This package fetches Twitter timelines for a specified set of Twitter users. It writes data obtained from Twitter to a Mongo database. After collecting all timelines for specified users, the code begins again after waiting 1 hour.
This package creates 3 collections inside the Mongo database:
- TW_cand:
- This collection contains 1 document for each tweet collected. If this package collects a tweet that already exists in this collection, it updates the sharing metrics at the tweet level (retweet count and favorite count) and the user level (followers count, friends count, and listed count) with the latest information for these metrics.
- TW_cand_crawl_history:
- This collection contains 1 document for each time each tweet is collected. That means this collection will contain many more items than the number of unique tweets. Each document in this collection contains a tweet ID, the time that information for the tweet was collected, and sharing metrics at the tweet level (retweet count and favorite count) and at the user level (followers count, friends count, and listed count) from the time the information was collected. This collection allows us to do longitudinal analysis fo sharing metrics at a fairly granular level.
- TW_cand_info:
- This collection contains 1 document for each user whose timelines are being collected. Each document contains a user name, screenname, id number, and the latest sharing metrics (friends count, followers count, and listed count). It also contains the time when this information is collected. This collection provides easy access to this core user information.
To run this package:
- Clone the code to your server using
git clone https://github.com/bitslabsyr/twitter-scraper-mongo.git
. - Rename
config_template.py
toconfig.py
. - Modify the parameters in config.py to match your preferences. This file contains configuration information that will always be used for this installation of this package.
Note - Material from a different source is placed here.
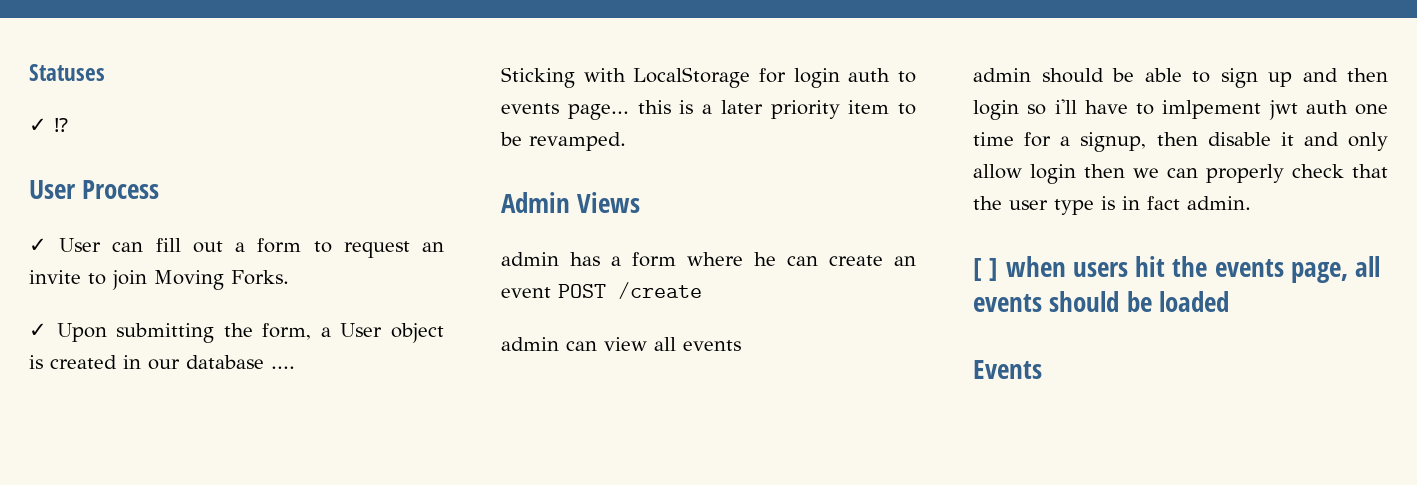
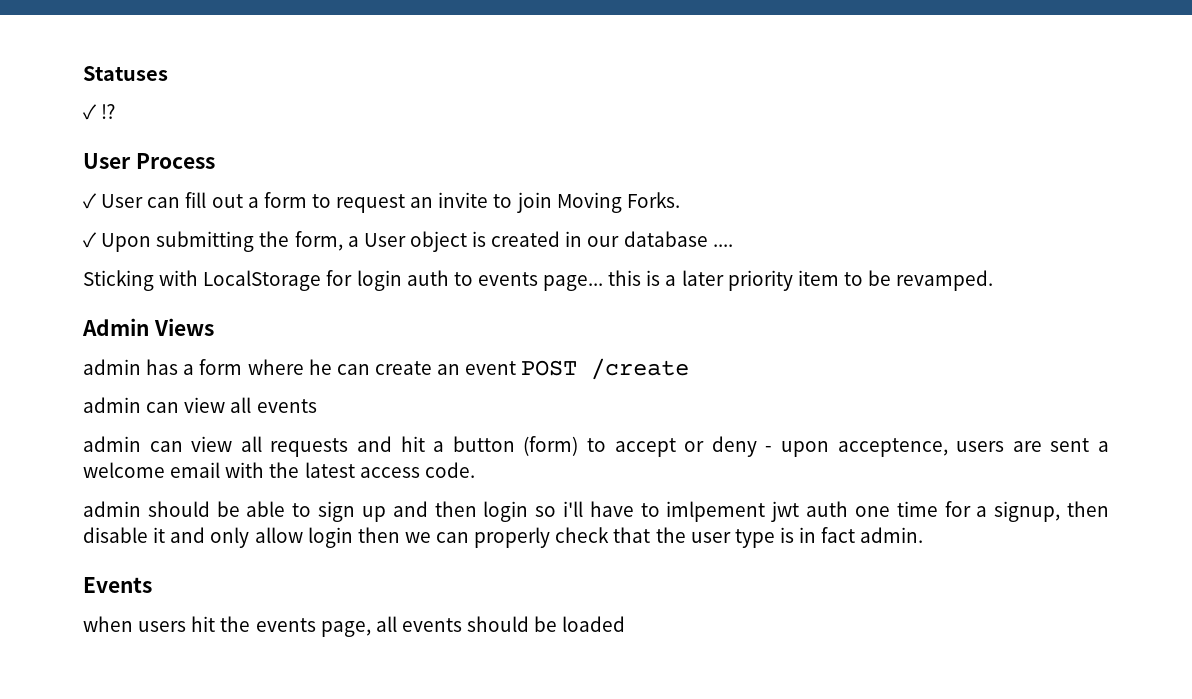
(741, 345) none -> [83,436,1110,457] [83,462,475,478] // admin can view all requests and hit a button (form) to accept or deny - upon acceptence, users are sent a welcome email with the latest access code.
[973,258,999,281] [ ] -> [83,577,152,593] Events //
[973,360,1042,379] // Events -> (626, 624) none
- Modify Mongo credentials to match your Mongo instance.
- Modify COLLECT_FROM with the date for the earliest tweet you want to collect. If you want all tweets with no date restriction, replace datetime object with "False".
- Make a copy of
input.txt
with an informative name. This file contains configuration information specific to a particular process. You can have multiple main.py running at the same time, each with a different input.txt file. - Modify the parameters of your input file. Notice that this is a plaintext file, not a python file. That means you should not use python syntax in this file. In other words, don't use quotes for anything.
- Modify the name of the Mongo database where this package will insert data.
- Modify the Twitter credentials this package will use to pull data.
- Modify TERMS_LIST with the list of accounts whose timelines you want to collect. This should be a comma-separated list of account usernames.
- Run with
sudo python3 main.py {input_filename.txt} >> {log_filename.txt} 2>&1 &
- If you want to collect an additional set of users with a different set of Twitter credentials (for example, to reduce the chance of rate limits), repeat steps 4 through 6 as many times as you want.
Since this code checks to see whether each tweet that it collects exists in the database before inserting it, it can be computationally expensive. It is a good idea to index TW_cand on "id" (this is the tweet id) and TW_cand_info on "id" (this is the user id). This will both speed up the processes and reduce the CPU load.
This code was developed and tested with Python3.